Türkei:Wieder vereint gegen Erdoğan

Die türkische Opposition hat ihren Streit beigelegt und sich auf Kemal Kılıçdaroğlu als Präsidentschaftskandidaten geeinigt.

Von Raphael Geiger, Istanbul

Die türkische Opposition war ein Wochenende lang zerstritten, am Montag fanden die Parteien überraschend schnell wieder zueinander. Sie einigten sich darauf, dass Kemal Kılıçdaroğlu bei den Wahlen am 14. Mai als Präsidentschaftskandidat antritt. Der 74 Jahre alte Chef der säkularen CHP, der größten Oppositionspartei, soll Amtsinhaber Recep Tayyip Erdoğan besiegen. Die populären Oberbürgermeister von Istanbul und Ankara, so der Plan, ergänzen ihn als Vizepräsidenten - falls die Opposition die Wahl gewinnt.

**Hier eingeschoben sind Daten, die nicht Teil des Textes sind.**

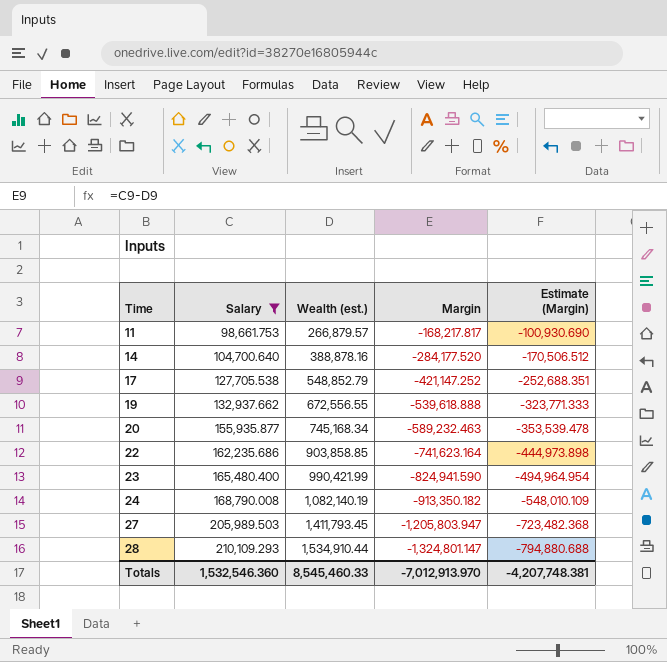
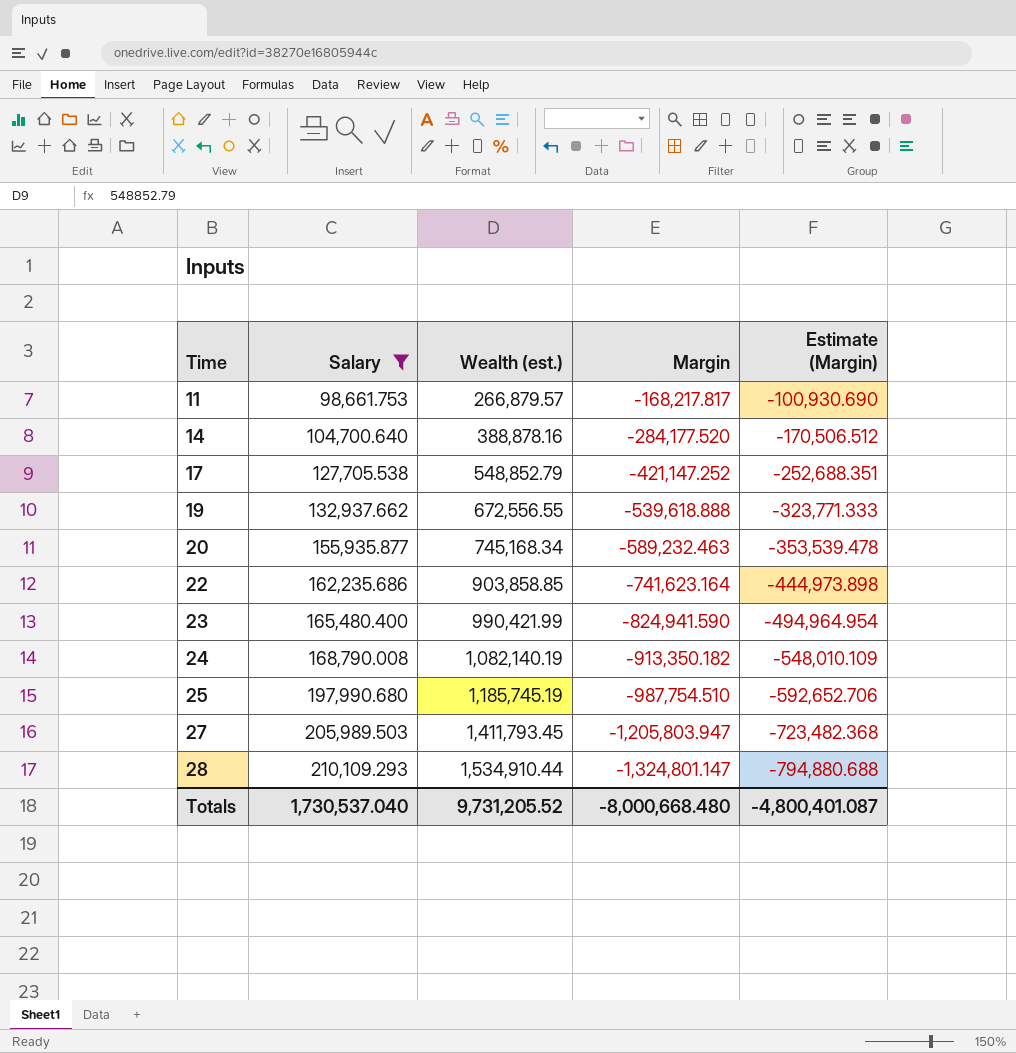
row 25: none -> 197,990.680 | 1,185,745.19 | -987,754.510 | -592,652.706
Totals | Salary: 1,532,546.360 -> 1,730,537.040
Totals | Wealth (est.): 8,545,460.33 -> 9,731,205.52
Totals | Margin: -7,012,913.970 -> -8,000,668.480
Totals | Estimate (Margin): -4,207,748.381 -> -4,800,401.087

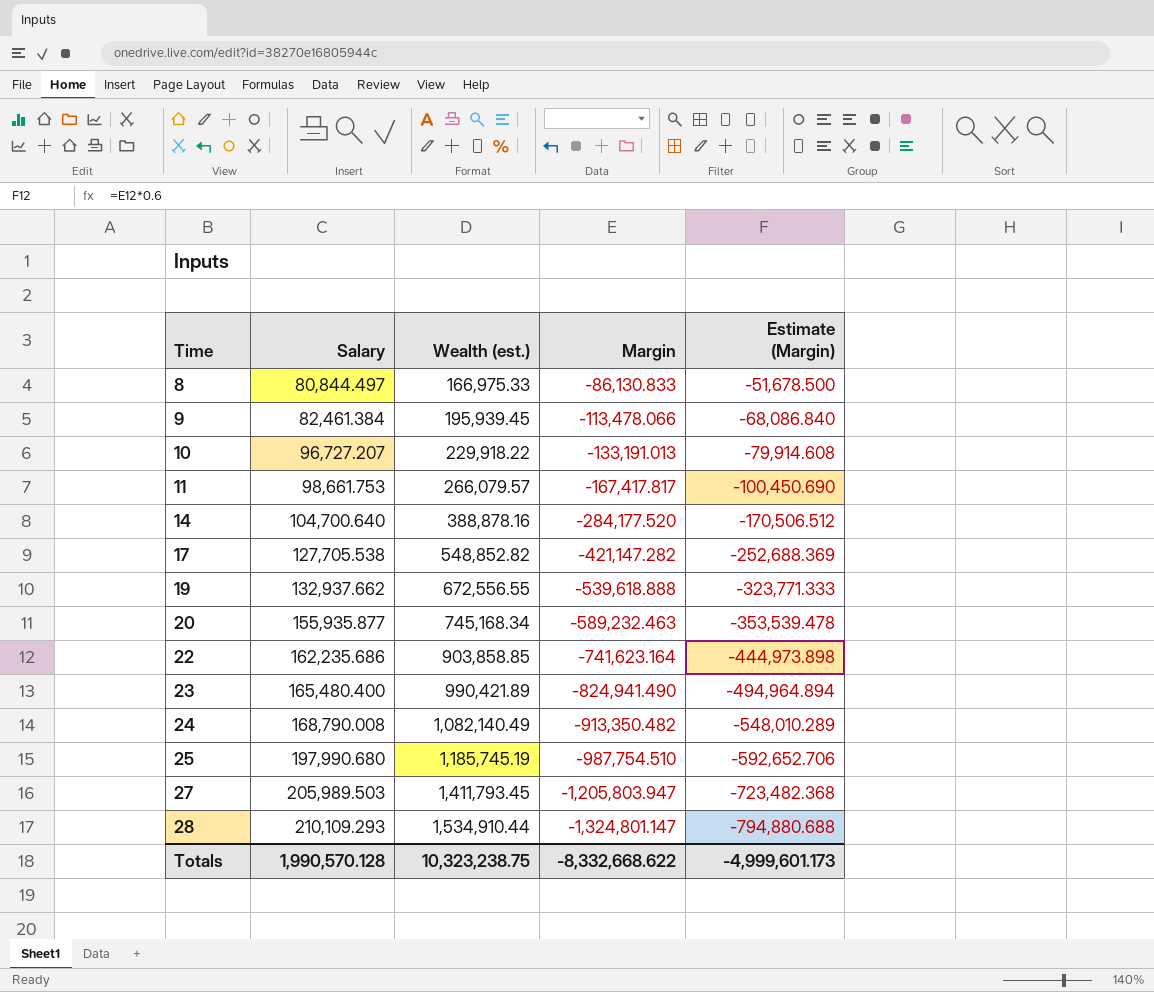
filter: Salary >= 98,661.753 -> none
11 | Wealth (est.): 266,879.57 -> 266,079.57
11 | Margin: -168,217.817 -> -167,417.817
11 | Estimate (Margin): -100,930.690 -> -100,450.690
17 | Wealth (est.): 548,852.79 -> 548,852.82
17 | Margin: -421,147.252 -> -421,147.282
17 | Estimate (Margin): -252,688.351 -> -252,688.369
23 | Wealth (est.): 990,421.99 -> 990,421.89
23 | Margin: -824,941.590 -> -824,941.490
23 | Estimate (Margin): -494,964.954 -> -494,964.894
24 | Wealth (est.): 1,082,140.19 -> 1,082,140.49
24 | Margin: -913,350.182 -> -913,350.482
24 | Estimate (Margin): -548,010.109 -> -548,010.289
Totals | Salary: 1,730,537.040 -> 1,990,570.128
Totals | Wealth (est.): 9,731,205.52 -> 10,323,238.75
Totals | Margin: -8,000,668.480 -> -8,332,668.622
Totals | Estimate (Margin): -4,800,401.087 -> -4,999,601.173

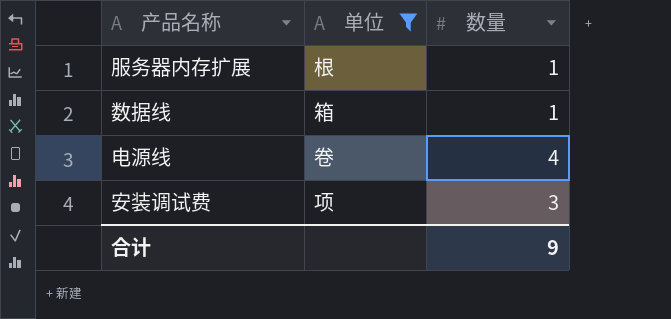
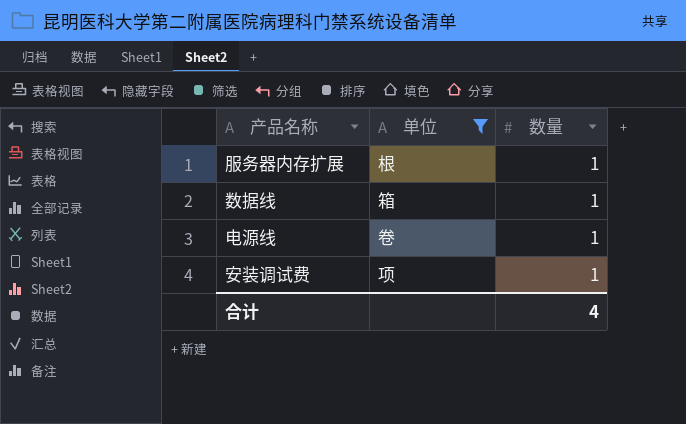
电源线 | 数量: 4 -> 1
安装调试费 | 数量: 3 -> 1
合计 | 数量: 9 -> 4

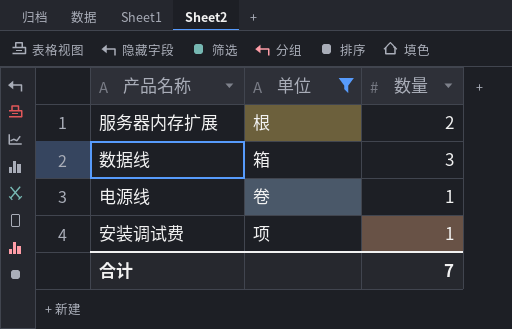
服务器内存扩展 | 数量: 1 -> 2
数据线 | 数量: 1 -> 3
合计 | 数量: 4 -> 7

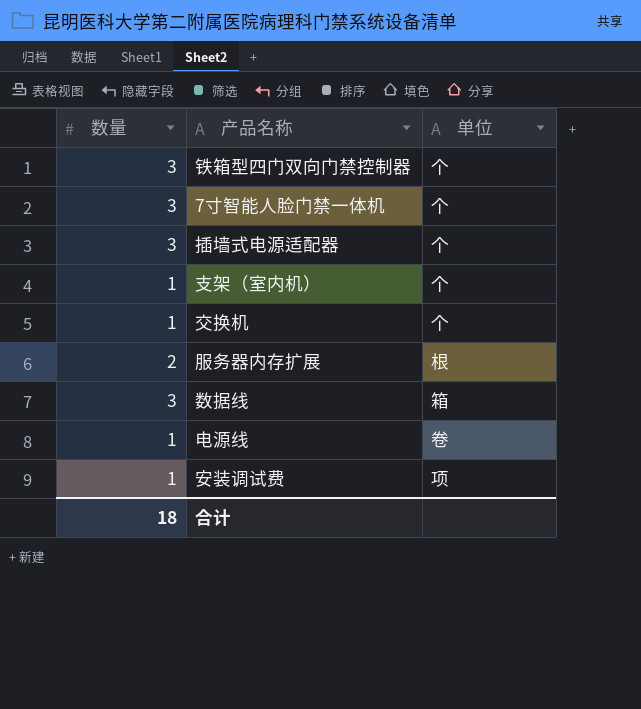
filter: 单位 != 个 -> none
column 数量 | position: 3 -> 1
合计 | 数量: 7 -> 18

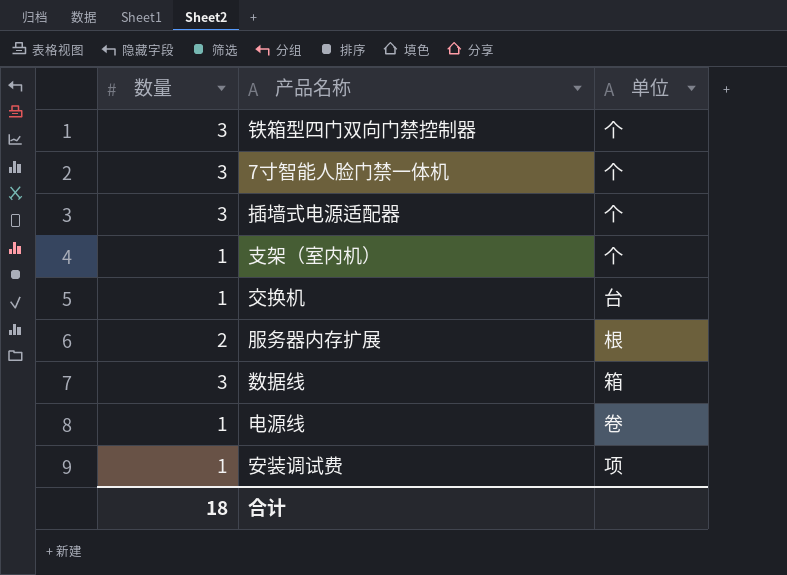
交换机 | 单位: 个 -> 台

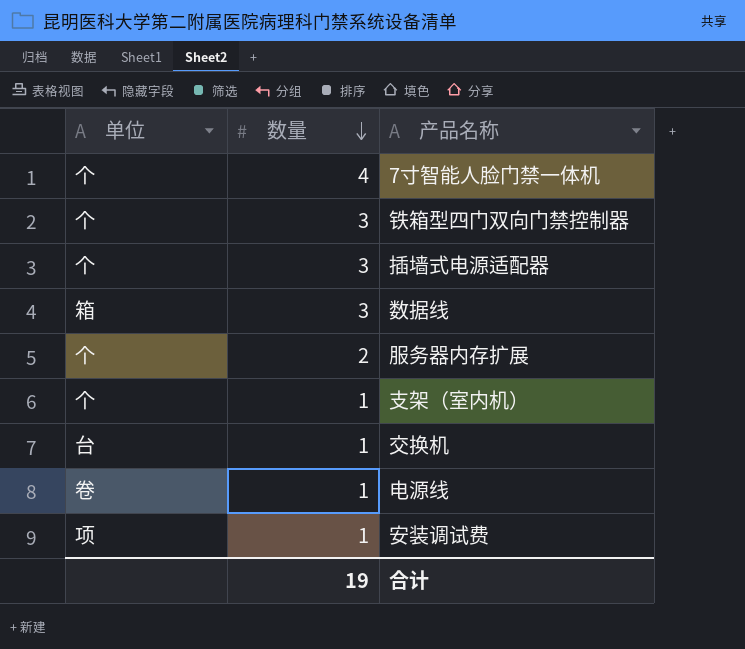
row order: none -> 数量 descending
column 单位 | position: 3 -> 1
7寸智能人脸门禁一体机 | 数量: 3 -> 4
服务器内存扩展 | 单位: 根 -> 个
合计 | 数量: 18 -> 19

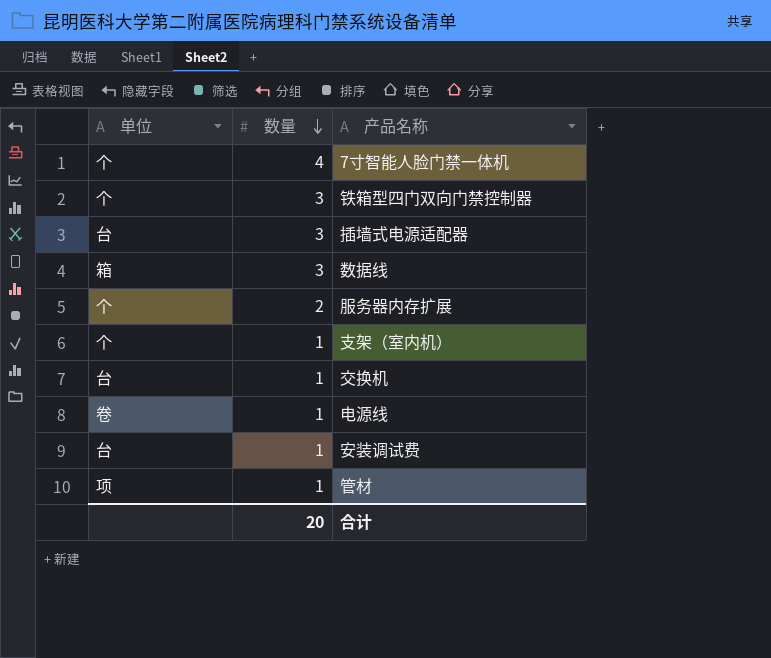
插墙式电源适配器 | 单位: 个 -> 台
安装调试费 | 单位: 项 -> 台
row 管材: none -> 项 | 1
合计 | 数量: 19 -> 20

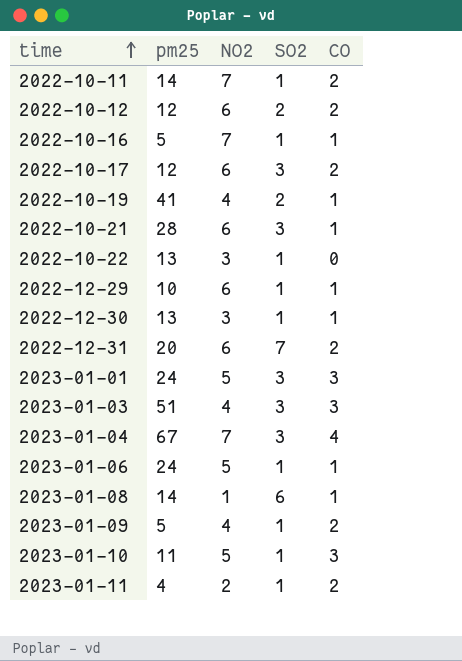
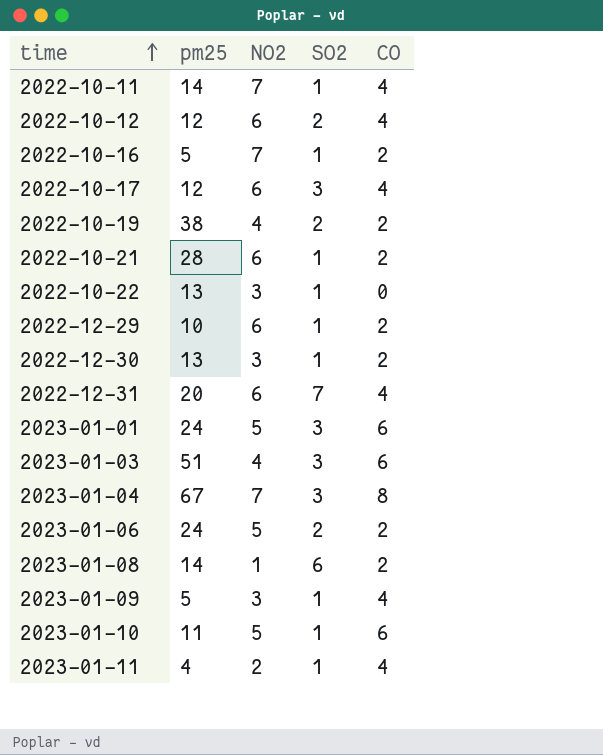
2022-10-11 | CO: 2 -> 4
2022-10-12 | CO: 2 -> 4
2022-10-16 | CO: 1 -> 2
2022-10-17 | CO: 2 -> 4
2022-10-19 | pm25: 41 -> 38
2022-10-19 | CO: 1 -> 2
2022-10-21 | SO2: 3 -> 1
2022-10-21 | CO: 1 -> 2
2022-12-29 | CO: 1 -> 2
2022-12-30 | CO: 1 -> 2
2022-12-31 | CO: 2 -> 4
2023-01-01 | CO: 3 -> 6
2023-01-03 | CO: 3 -> 6
2023-01-04 | CO: 4 -> 8
2023-01-06 | SO2: 1 -> 2
2023-01-06 | CO: 1 -> 2
2023-01-08 | CO: 1 -> 2
2023-01-09 | NO2: 4 -> 3
2023-01-09 | CO: 2 -> 4
2023-01-10 | CO: 3 -> 6
2023-01-11 | CO: 2 -> 4

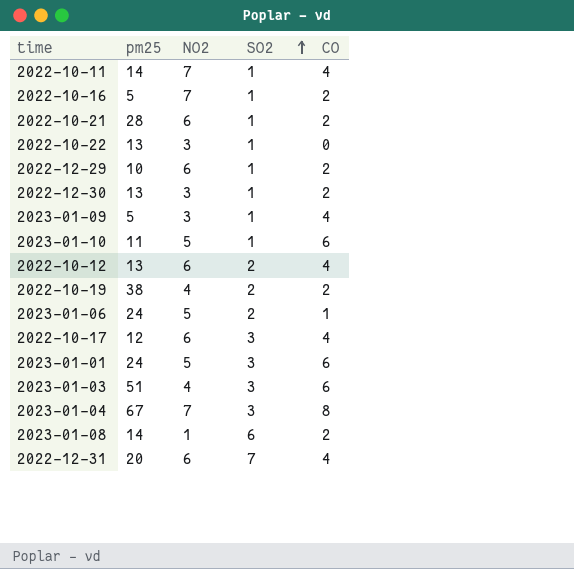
row order: time ascending -> SO2 ascending
row 2023-01-11: 4 | 2 | 1 | 4 -> none
2022-10-12 | pm25: 12 -> 13
2023-01-06 | CO: 2 -> 1

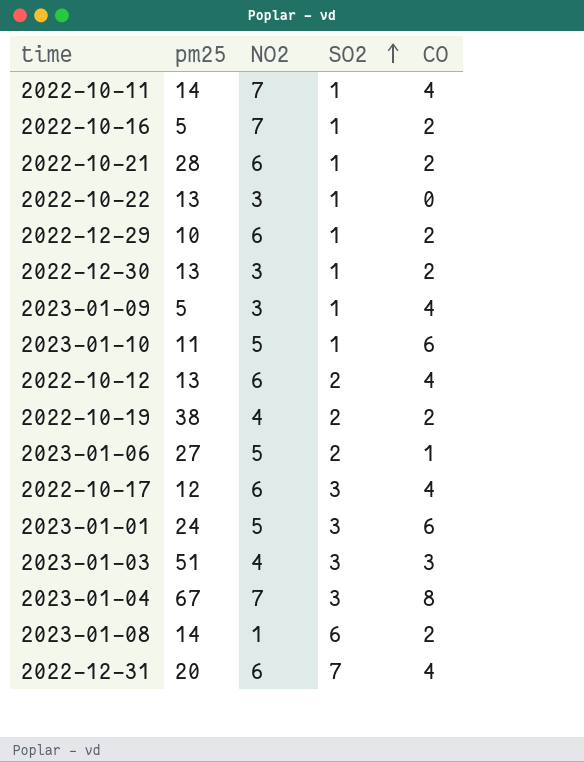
2023-01-06 | pm25: 24 -> 27
2023-01-03 | CO: 6 -> 3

Erst am Freitag hatte sich Meral Akşener von der IYI-Partei aus Protest gegen Kılıçdaroğlus Kandidatur aus dem oppositionellen Bündnis zurückgezogen. Sie forderte, dass an seiner Stelle einer der beiden Bürgermeister antritt. Beide hätten laut Umfragen bessere Chancen gegen Erdoğan. Eine Wahl zwischen Erdoğan und Kılıçdaroğlu, so hatte Akşener sich ausgedrückt, sei eine "zwischen Tod und Malaria". Nach diesen Worten war eine Versöhnung schwer vorstellbar.

Die Türkei soll zum parlamentarischen System zurückkehren

Die von Akşener bevorzugten Bürgermeister, Mansur Yavaş aus Ankara und der Istanbuler Ekrem İmamoğlu, sind Mitglieder in Kılıçdaroğlus CHP. Am Samstag zeigten sie sich solidarisch mit ihrem Parteichef, fuhren danach aber zu Akşener, um sie zur Rückkehr ins Bündnis zu bewegen. Am Montag besuchten die beiden sie noch einmal, diesmal ging es um einen Kompromiss: Kılıçdaroğlu kandidiert, ernennt aber die Rathauschefs später zu Vizepräsidenten. Kılıçdaroğlu wäre zwar Präsident, die Bürgermeister würden als seine Stellvertreter aber die Regierungsgeschäfte mitbestimmen.

Ihr Amt als Vizepräsident ist als eine Art Zweitjob geplant, nebenher wollen die beiden weiter ihre Städte regieren. Darin lag eine der Sorgen der CHP: Hätte etwa Ekrem İmamoğlu als Präsident kandidiert, hätte er schon im Wahlkampf sein Amt als Oberbürgermeister von Istanbul aufgeben müssen. Das Stadtparlament, in dem Erdoğans AKP die Mehrheit hat, hätte dann seinen Nachfolger bestimmt. Die größte Stadt des Landes wäre wieder der AKP zugefallen.

Am Montagnachmittag ging dann alles ganz schnell. Erst trafen sich Akşener und Kılıçdaroğlu in Ankara und schlossen Frieden, danach kehrte die Abtrünnige ins Bündnis zurück. An den Tisch der sechs Parteien, aus denen am Wochenende vorübergehend fünf geworden waren. Auf Twitter schrieb einer der Stellvertreter von Akşener, versehen mit einem Zwinker-Emoji: "Wo waren wir stehengeblieben?" Andere Parteimitglieder von CHP und IYI, heißt es, löschten schnell ihre letzten Tweets. Kurz war man übereinander hergefallen, nun wieder versöhnt.

Abends, als die Parteichefs vor ihre Anhänger traten, erwähnte Kılıçdaroğlu die Bürgermeister nicht. Wohl ein Zeichen, dass er sich in dem Machtkampf durchgesetzt hat. Doch dürften die beiden schon im Wahlkampf eine Rolle spielen: Kılıçdaroğlu gilt als nicht besonders mitreißender Redner, er wird die Bühne oft mit Yavaş und İmamoğlu teilen. Man ist jetzt wieder ein Team.